Matt. 7:1-5 – “Do not judge, or you too will be judged. For in the same way you judge others, you will be judged, and with the measure you use, it will be measured to you. Why do you look at the speck of sawdust in your brother’s eye and pay no attention to the plank in your own eye? How can you say to your brother, `Let me take the speck out of your eye,’ when all the time there is a plank in your own eye? You hypocrite, first take the plank out of your own eye, and then you will see clearly to remove the speck from your brother’s eye.”

According to Matt. 7:1-5 we have the responsibility to remove the plank out of our own eye first so we will be able to see (judge) clearly another who needs our help to remove the splinter out of his eye. And sometimes it is a matter of perspective. It is easy to see others’ flaws at a distance; for example, a small speck of dirt in someone’s eye. But place that same speck close to our own eye and it becomes a plank; blocking our view. God did not commission us to be speck inspectors!

Judgment is forbidden when it is harsh, unfounded, hypercritical, malicious, slanderous, or ill-natured because its aim is to hurt, defame, and damage, rather than to encourage and build up. Judgment is only encouraged to settle matters in civil courts, to correct and restore a believer who has wandered from the truth, and to identify false teachers and evil people.

We must remember that forbidden judgment will almost always result in hurt, but godly judgment will almost always result in building up and restoration.

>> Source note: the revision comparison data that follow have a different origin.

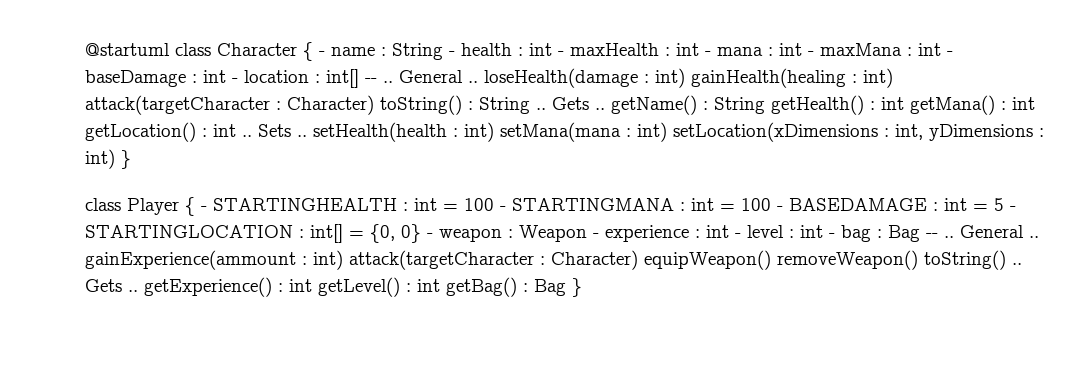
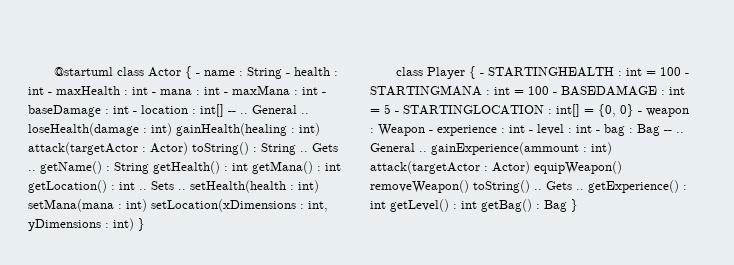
[217,43,297,56] Character -> [147,67,181,77] Actor
[85,95,374,115] attack(targetCharacter : Character) -> [28,142,188,155] attack(targetActor : Actor)
[349,250,638,270] attack(targetCharacter : Character) -> [370,161,530,174] attack(targetActor : Actor)

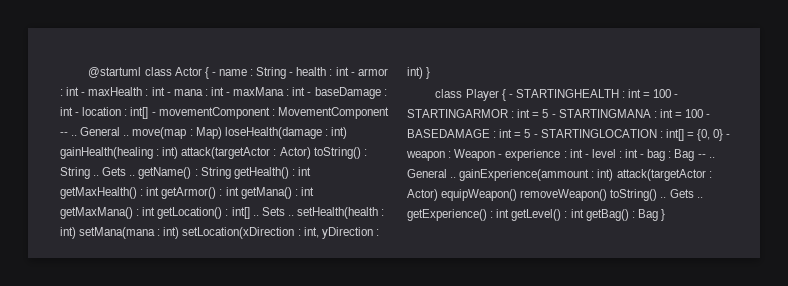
(52, 93) none -> [357,68,388,76] [60,87,86,96] armor : int -
[228,105,309,114] -- .. General .. -> [151,107,389,119] [60,127,222,139] - movementComponent : MovementComponent -- .. General .. move(map : Map)
[252,161,313,174] getMana() -> [60,187,314,199] [60,207,133,219] getMaxHealth() : int getArmor() : int getMana() : int getMaxMana()
[119,182,135,190] int -> [231,207,250,219] int[]
[151,199,296,212] setLocation(xDimensions -> [182,227,295,239] setLocation(xDirection
[28,219,101,231] yDimensions -> [321,227,373,239] yDirection
(689, 74) none -> [407,109,556,118] STARTINGARMOR : int = 5 -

We would do well to live by the words of the Apostle Paul who said, “Love does no harm to its neighbor. Therefore love is the fulfillment of the law. And do this, understanding the present time. The hour has come for you to wake up from your slumber, because our salvation is nearer now than when we first believed. The night is nearly over; the day is almost here. So let us put aside the deeds of darkness and put on the armor of light. Let us behave decently, as in the daytime, not in orgies and drunkenness, not in sexual immorality and debauchery, not in dissension and jealousy. Rather, clothe yourselves with the Lord Jesus Christ, and do not think about how to gratify the desires of the sinful nature.” (Romans 13:10-14)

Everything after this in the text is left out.